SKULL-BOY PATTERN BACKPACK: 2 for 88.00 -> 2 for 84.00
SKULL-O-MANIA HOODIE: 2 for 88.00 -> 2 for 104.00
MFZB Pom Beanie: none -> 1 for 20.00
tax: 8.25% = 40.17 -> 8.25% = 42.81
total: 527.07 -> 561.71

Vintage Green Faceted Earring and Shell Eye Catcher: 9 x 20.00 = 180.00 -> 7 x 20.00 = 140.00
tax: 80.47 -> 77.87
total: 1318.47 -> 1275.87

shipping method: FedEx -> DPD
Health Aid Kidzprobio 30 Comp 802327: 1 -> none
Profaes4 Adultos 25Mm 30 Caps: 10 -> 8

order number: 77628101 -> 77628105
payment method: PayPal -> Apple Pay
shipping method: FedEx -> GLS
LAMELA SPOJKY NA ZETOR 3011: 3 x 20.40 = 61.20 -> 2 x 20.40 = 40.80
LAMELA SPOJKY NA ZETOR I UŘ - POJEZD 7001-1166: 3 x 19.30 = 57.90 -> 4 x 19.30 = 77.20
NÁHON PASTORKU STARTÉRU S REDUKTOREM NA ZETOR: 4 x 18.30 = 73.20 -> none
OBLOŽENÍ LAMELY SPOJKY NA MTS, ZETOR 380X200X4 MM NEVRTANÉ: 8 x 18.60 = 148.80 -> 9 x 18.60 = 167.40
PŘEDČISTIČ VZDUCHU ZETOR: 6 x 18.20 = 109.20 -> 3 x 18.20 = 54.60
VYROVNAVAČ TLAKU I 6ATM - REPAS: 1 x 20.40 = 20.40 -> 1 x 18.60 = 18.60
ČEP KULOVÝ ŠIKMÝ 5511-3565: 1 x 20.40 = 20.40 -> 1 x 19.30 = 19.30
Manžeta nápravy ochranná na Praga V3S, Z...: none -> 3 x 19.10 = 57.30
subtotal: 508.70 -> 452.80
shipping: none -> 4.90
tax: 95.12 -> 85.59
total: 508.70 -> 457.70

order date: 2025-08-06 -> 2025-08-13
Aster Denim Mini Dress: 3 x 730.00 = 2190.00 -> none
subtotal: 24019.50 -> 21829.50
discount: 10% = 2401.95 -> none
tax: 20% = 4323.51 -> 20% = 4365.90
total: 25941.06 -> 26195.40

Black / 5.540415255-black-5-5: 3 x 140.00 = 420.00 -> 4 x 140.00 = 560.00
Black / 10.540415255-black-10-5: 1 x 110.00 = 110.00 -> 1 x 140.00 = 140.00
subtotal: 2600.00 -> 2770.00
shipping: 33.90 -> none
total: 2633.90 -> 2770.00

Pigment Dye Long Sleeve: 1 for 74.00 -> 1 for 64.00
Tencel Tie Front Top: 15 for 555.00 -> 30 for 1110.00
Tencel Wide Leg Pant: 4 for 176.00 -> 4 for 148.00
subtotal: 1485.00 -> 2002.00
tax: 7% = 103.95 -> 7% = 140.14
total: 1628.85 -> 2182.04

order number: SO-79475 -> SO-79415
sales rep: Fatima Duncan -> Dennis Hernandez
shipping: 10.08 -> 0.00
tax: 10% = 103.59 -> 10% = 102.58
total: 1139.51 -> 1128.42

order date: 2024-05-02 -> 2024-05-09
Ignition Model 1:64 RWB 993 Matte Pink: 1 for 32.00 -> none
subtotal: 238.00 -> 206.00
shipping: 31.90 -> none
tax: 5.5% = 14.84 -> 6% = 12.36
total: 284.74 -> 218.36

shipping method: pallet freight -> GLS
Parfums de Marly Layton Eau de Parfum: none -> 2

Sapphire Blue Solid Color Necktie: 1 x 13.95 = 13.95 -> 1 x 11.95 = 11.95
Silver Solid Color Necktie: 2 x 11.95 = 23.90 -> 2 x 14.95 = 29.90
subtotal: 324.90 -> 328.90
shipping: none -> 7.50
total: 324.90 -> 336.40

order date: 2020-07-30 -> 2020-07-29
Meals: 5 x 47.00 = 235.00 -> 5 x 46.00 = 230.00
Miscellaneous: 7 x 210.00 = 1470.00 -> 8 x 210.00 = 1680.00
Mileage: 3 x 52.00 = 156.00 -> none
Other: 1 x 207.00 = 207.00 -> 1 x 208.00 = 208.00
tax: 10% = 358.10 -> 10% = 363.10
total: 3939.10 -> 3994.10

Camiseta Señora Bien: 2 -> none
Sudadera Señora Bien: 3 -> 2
___
Exercise description: Write each entry out again. Do not change a word.

Result below:
SKULL-BOY PATTERN BACKPACK: 2 for 88.00 -> 2 for 84.00
SKULL-O-MANIA HOODIE: 2 for 88.00 -> 2 for 104.00
MFZB Pom Beanie: none -> 1 for 20.00
tax: 8.25% = 40.17 -> 8.25% = 42.81
total: 527.07 -> 561.71

Vintage Green Faceted Earring and Shell Eye Catcher: 9 x 20.00 = 180.00 -> 7 x 20.00 = 140.00
tax: 80.47 -> 77.87
total: 1318.47 -> 1275.87

shipping method: FedEx -> DPD
Health Aid Kidzprobio 30 Comp 802327: 1 -> none
Profaes4 Adultos 25Mm 30 Caps: 10 -> 8

order number: 77628101 -> 77628105
payment method: PayPal -> Apple Pay
shipping method: FedEx -> GLS
LAMELA SPOJKY NA ZETOR 3011: 3 x 20.40 = 61.20 -> 2 x 20.40 = 40.80
LAMELA SPOJKY NA ZETOR I UŘ - POJEZD 7001-1166: 3 x 19.30 = 57.90 -> 4 x 19.30 = 77.20
NÁHON PASTORKU STARTÉRU S REDUKTOREM NA ZETOR: 4 x 18.30 = 73.20 -> none
OBLOŽENÍ LAMELY SPOJKY NA MTS, ZETOR 380X200X4 MM NEVRTANÉ: 8 x 18.60 = 148.80 -> 9 x 18.60 = 167.40
PŘEDČISTIČ VZDUCHU ZETOR: 6 x 18.20 = 109.20 -> 3 x 18.20 = 54.60
VYROVNAVAČ TLAKU I 6ATM - REPAS: 1 x 20.40 = 20.40 -> 1 x 18.60 = 18.60
ČEP KULOVÝ ŠIKMÝ 5511-3565: 1 x 20.40 = 20.40 -> 1 x 19.30 = 19.30
Manžeta nápravy ochranná na Praga V3S, Z...: none -> 3 x 19.10 = 57.30
subtotal: 508.70 -> 452.80
shipping: none -> 4.90
tax: 95.12 -> 85.59
total: 508.70 -> 457.70

order date: 2025-08-06 -> 2025-08-13
Aster Denim Mini Dress: 3 x 730.00 = 2190.00 -> none
subtotal: 24019.50 -> 21829.50
discount: 10% = 2401.95 -> none
tax: 20% = 4323.51 -> 20% = 4365.90
total: 25941.06 -> 26195.40

Black / 5.540415255-black-5-5: 3 x 140.00 = 420.00 -> 4 x 140.00 = 560.00
Black / 10.540415255-black-10-5: 1 x 110.00 = 110.00 -> 1 x 140.00 = 140.00
subtotal: 2600.00 -> 2770.00
shipping: 33.90 -> none
total: 2633.90 -> 2770.00

Pigment Dye Long Sleeve: 1 for 74.00 -> 1 for 64.00
Tencel Tie Front Top: 15 for 555.00 -> 30 for 1110.00
Tencel Wide Leg Pant: 4 for 176.00 -> 4 for 148.00
subtotal: 1485.00 -> 2002.00
tax: 7% = 103.95 -> 7% = 140.14
total: 1628.85 -> 2182.04

order number: SO-79475 -> SO-79415
sales rep: Fatima Duncan -> Dennis Hernandez
shipping: 10.08 -> 0.00
tax: 10% = 103.59 -> 10% = 102.58
total: 1139.51 -> 1128.42

order date: 2024-05-02 -> 2024-05-09
Ignition Model 1:64 RWB 993 Matte Pink: 1 for 32.00 -> none
subtotal: 238.00 -> 206.00
shipping: 31.90 -> none
tax: 5.5% = 14.84 -> 6% = 12.36
total: 284.74 -> 218.36

shipping method: pallet freight -> GLS
Parfums de Marly Layton Eau de Parfum: none -> 2

Sapphire Blue Solid Color Necktie: 1 x 13.95 = 13.95 -> 1 x 11.95 = 11.95
Silver Solid Color Necktie: 2 x 11.95 = 23.90 -> 2 x 14.95 = 29.90
subtotal: 324.90 -> 328.90
shipping: none -> 7.50
total: 324.90 -> 336.40

order date: 2020-07-30 -> 2020-07-29
Meals: 5 x 47.00 = 235.00 -> 5 x 46.00 = 230.00
Miscellaneous: 7 x 210.00 = 1470.00 -> 8 x 210.00 = 1680.00
Mileage: 3 x 52.00 = 156.00 -> none
Other: 1 x 207.00 = 207.00 -> 1 x 208.00 = 208.00
tax: 10% = 358.10 -> 10% = 363.10
total: 3939.10 -> 3994.10

Camiseta Señora Bien: 2 -> none
Sudadera Señora Bien: 3 -> 2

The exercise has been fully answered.